Somewhere below are a line with "381px; font-size: 13px;" and a later line with "1; margin-top: 12px;". Output exactly those lines and all lines between them.
START Working data
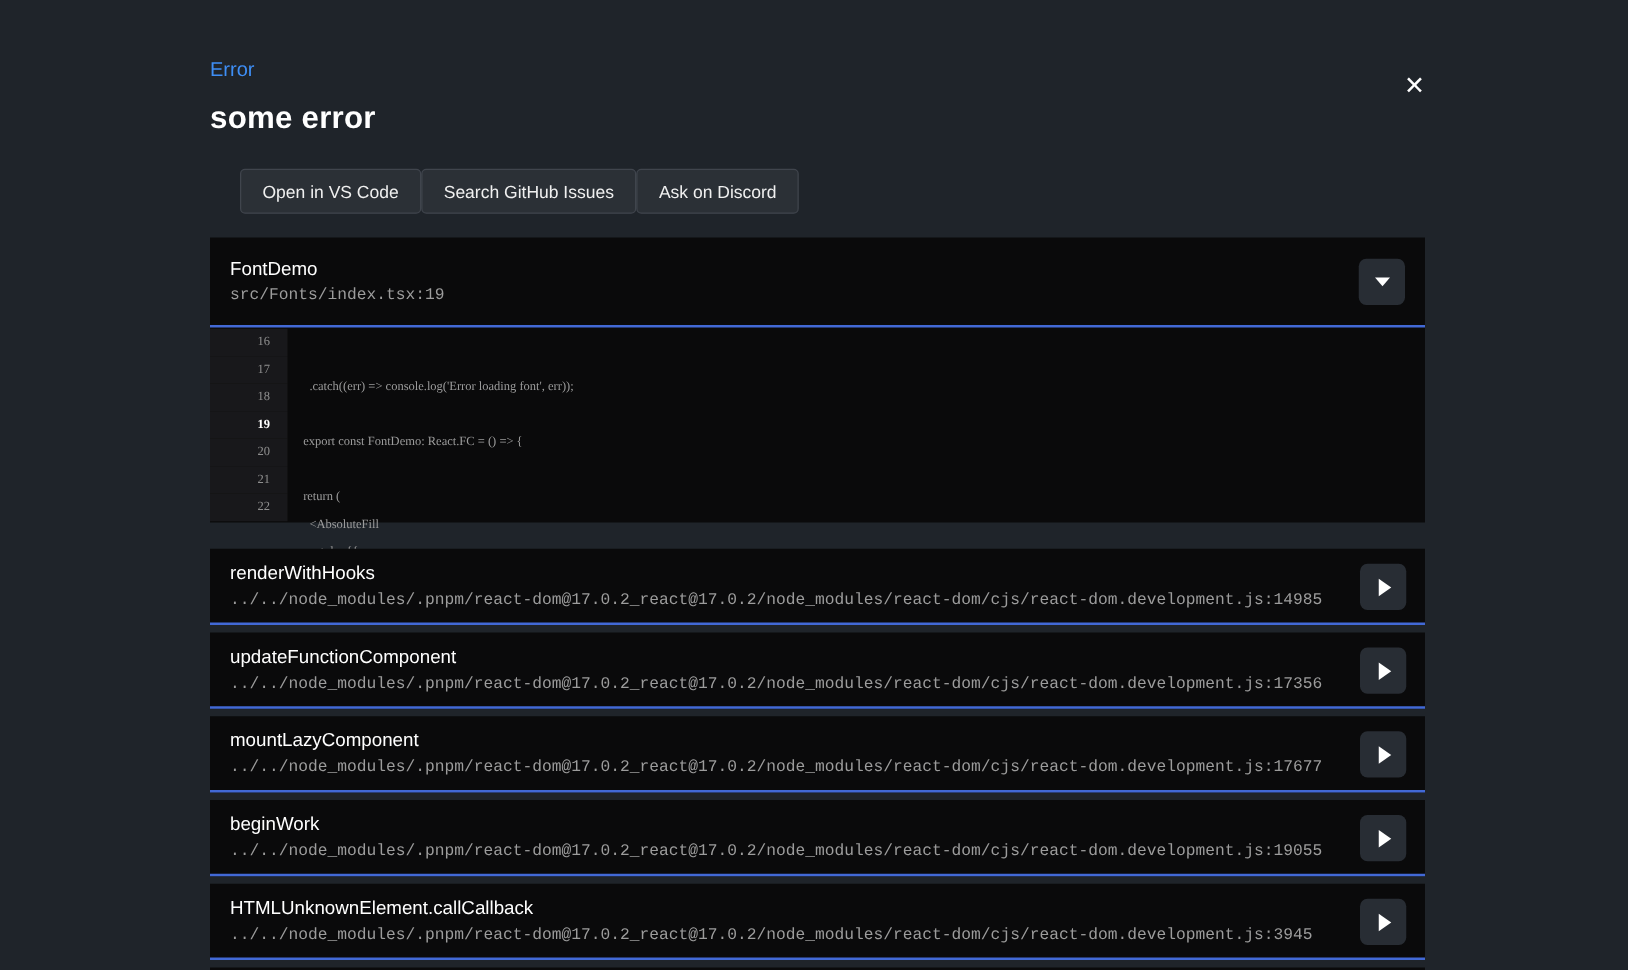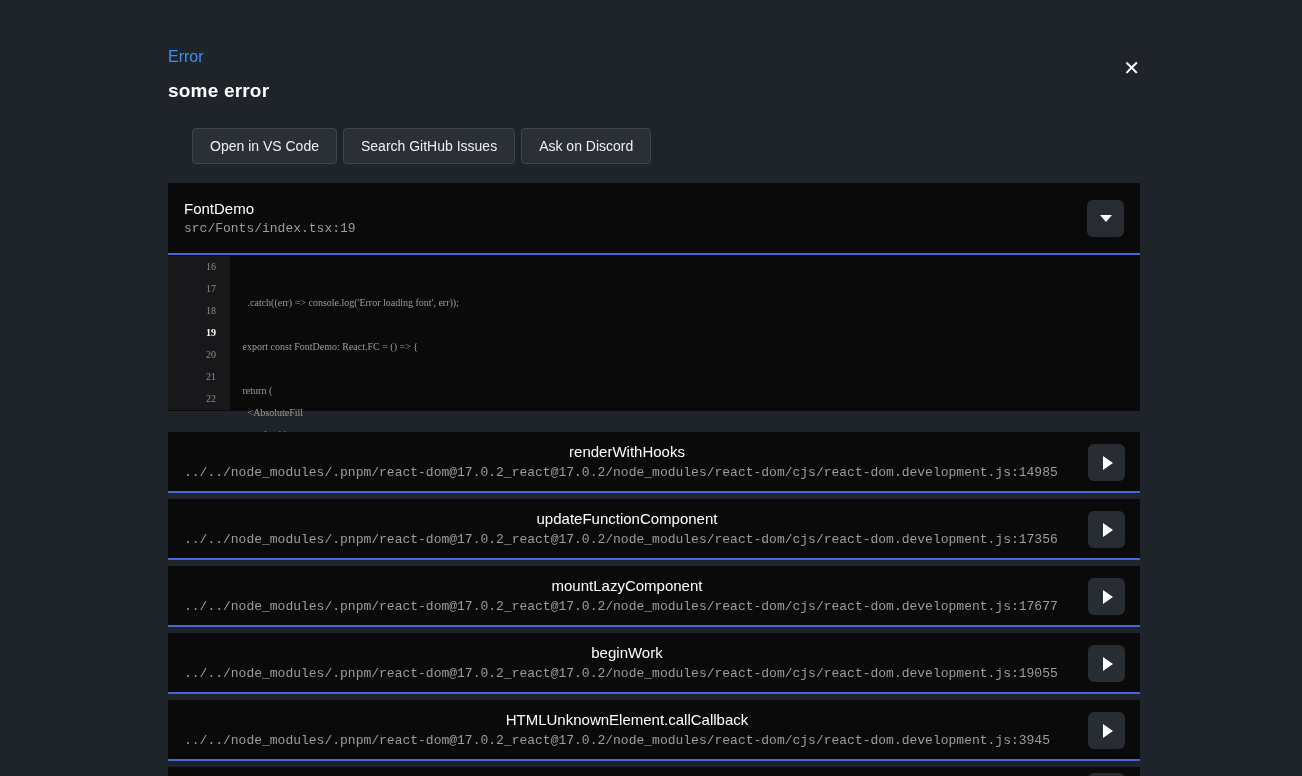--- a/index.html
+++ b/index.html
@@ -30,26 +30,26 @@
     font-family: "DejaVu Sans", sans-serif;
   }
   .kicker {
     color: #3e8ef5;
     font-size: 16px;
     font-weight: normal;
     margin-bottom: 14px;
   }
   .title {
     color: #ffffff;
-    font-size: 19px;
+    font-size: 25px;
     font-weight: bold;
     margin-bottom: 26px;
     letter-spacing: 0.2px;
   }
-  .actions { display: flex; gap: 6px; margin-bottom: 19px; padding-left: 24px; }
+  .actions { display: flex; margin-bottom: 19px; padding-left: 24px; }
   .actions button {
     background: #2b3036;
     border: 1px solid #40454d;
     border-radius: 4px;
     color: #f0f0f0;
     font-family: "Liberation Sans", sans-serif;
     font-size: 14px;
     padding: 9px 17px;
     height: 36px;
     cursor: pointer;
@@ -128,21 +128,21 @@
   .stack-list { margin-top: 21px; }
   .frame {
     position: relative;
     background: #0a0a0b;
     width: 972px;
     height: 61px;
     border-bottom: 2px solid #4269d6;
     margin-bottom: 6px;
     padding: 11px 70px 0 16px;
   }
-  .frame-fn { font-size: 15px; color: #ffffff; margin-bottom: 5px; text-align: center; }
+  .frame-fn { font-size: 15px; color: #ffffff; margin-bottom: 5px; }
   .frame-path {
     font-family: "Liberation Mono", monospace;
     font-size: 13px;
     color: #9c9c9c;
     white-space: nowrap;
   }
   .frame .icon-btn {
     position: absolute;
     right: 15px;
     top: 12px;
END Working data
START Working data
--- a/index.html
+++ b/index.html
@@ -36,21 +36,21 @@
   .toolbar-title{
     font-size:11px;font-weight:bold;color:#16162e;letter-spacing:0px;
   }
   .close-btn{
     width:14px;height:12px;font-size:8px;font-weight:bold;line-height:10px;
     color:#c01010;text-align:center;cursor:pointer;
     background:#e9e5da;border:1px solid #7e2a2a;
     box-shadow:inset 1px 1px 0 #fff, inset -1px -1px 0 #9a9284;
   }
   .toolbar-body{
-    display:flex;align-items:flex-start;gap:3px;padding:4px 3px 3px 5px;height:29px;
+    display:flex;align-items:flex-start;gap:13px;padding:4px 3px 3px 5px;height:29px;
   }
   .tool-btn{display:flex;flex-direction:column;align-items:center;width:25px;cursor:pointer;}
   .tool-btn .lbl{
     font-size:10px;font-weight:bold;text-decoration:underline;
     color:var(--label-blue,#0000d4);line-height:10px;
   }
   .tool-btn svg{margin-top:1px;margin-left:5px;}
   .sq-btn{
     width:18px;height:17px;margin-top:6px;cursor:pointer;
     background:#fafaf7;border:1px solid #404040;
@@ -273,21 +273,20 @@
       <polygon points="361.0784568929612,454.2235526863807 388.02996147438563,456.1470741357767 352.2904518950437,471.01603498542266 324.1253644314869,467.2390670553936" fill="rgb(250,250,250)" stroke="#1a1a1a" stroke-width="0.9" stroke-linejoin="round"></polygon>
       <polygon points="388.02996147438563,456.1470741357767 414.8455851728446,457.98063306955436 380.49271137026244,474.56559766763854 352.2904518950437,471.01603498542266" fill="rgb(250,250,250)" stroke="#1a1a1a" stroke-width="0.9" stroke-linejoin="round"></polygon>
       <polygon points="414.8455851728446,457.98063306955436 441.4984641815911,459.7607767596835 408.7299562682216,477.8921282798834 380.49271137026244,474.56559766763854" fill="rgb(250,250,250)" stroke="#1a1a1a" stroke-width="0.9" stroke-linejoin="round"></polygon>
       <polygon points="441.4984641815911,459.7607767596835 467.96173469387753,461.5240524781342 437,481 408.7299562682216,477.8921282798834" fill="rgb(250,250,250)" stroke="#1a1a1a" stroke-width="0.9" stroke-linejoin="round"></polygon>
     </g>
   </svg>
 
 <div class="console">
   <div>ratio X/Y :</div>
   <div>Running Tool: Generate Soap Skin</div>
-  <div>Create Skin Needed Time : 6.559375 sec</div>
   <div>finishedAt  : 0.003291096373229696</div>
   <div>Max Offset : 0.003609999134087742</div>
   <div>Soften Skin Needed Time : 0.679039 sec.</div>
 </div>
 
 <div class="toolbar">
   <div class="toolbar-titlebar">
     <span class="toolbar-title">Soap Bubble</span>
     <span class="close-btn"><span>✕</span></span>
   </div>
END Working data
START Working data
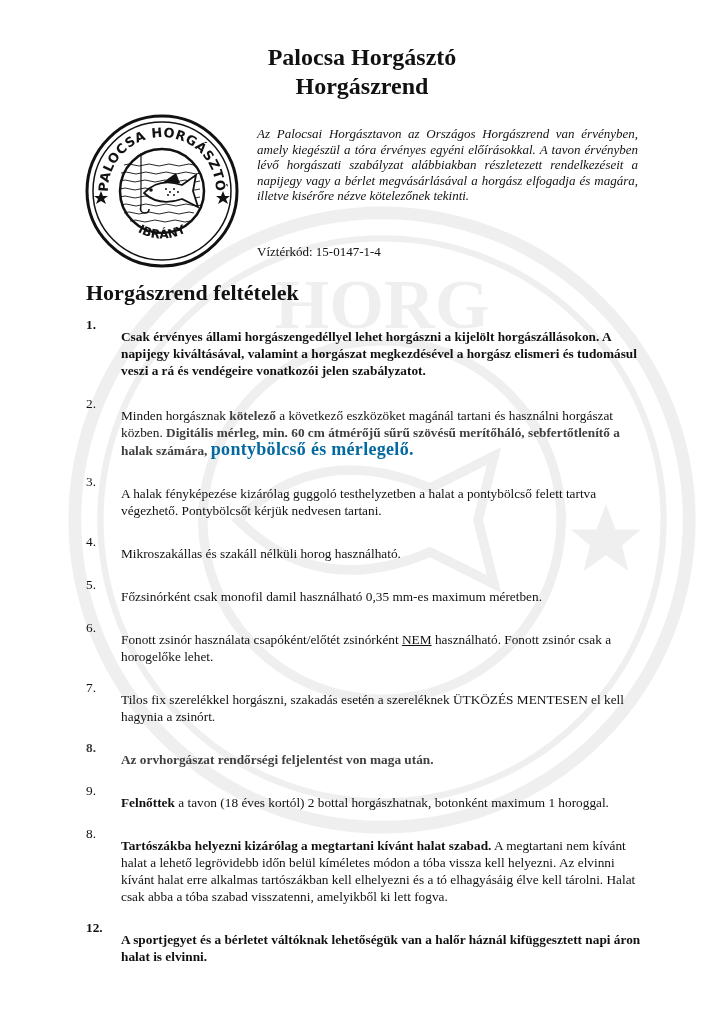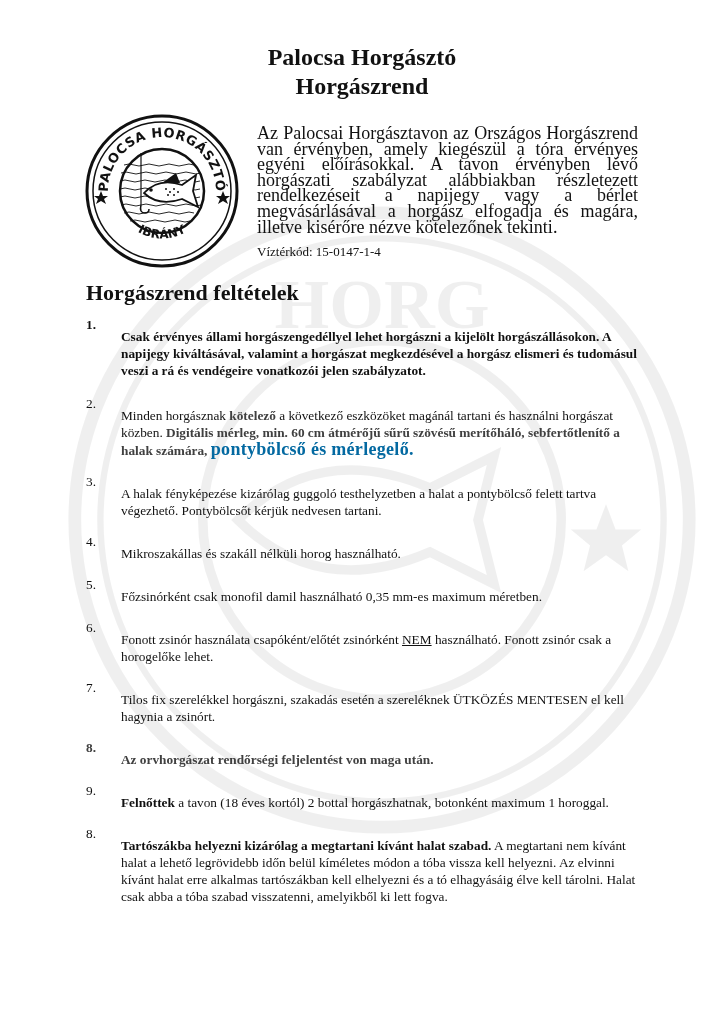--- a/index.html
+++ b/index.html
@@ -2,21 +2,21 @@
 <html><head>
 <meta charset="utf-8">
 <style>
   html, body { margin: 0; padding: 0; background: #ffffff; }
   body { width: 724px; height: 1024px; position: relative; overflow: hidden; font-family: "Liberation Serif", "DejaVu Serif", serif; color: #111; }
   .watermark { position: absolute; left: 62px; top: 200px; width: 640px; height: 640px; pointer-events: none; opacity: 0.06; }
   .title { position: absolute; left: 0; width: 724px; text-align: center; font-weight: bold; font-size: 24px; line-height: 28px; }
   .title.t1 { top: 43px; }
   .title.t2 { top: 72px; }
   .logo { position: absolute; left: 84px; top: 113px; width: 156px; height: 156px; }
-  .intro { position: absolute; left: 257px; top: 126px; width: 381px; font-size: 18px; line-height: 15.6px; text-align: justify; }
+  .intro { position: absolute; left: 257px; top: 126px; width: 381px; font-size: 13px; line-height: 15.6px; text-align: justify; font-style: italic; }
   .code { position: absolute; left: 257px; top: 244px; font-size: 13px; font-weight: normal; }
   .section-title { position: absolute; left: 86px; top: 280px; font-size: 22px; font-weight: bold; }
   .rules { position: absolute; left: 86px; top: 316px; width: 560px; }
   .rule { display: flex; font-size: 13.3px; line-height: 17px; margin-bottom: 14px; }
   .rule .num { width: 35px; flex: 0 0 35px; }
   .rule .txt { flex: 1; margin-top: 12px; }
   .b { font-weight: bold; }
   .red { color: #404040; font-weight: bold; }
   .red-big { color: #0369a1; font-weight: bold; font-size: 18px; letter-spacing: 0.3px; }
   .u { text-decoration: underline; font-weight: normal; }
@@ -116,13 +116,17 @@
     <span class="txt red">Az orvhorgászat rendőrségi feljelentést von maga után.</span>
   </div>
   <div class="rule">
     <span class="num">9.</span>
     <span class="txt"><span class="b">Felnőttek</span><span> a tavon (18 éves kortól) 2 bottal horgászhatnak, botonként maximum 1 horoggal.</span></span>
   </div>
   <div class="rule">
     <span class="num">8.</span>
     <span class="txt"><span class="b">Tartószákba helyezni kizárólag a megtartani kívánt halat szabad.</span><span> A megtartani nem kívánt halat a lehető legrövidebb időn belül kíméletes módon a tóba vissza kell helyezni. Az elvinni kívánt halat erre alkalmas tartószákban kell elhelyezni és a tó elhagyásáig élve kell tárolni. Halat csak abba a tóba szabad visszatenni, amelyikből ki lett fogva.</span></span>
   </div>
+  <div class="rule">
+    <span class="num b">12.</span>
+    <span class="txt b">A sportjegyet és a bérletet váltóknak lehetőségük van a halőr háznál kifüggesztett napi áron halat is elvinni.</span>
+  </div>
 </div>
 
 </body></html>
END Working data
--- Response below ---
+  .intro { position: absolute; left: 257px; top: 126px; width: 381px; font-size: 13px; line-height: 15.6px; text-align: justify; font-style: italic; }
   .code { position: absolute; left: 257px; top: 244px; font-size: 13px; font-weight: normal; }
   .section-title { position: absolute; left: 86px; top: 280px; font-size: 22px; font-weight: bold; }
   .rules { position: absolute; left: 86px; top: 316px; width: 560px; }
   .rule { display: flex; font-size: 13.3px; line-height: 17px; margin-bottom: 14px; }
   .rule .num { width: 35px; flex: 0 0 35px; }
   .rule .txt { flex: 1; margin-top: 12px; }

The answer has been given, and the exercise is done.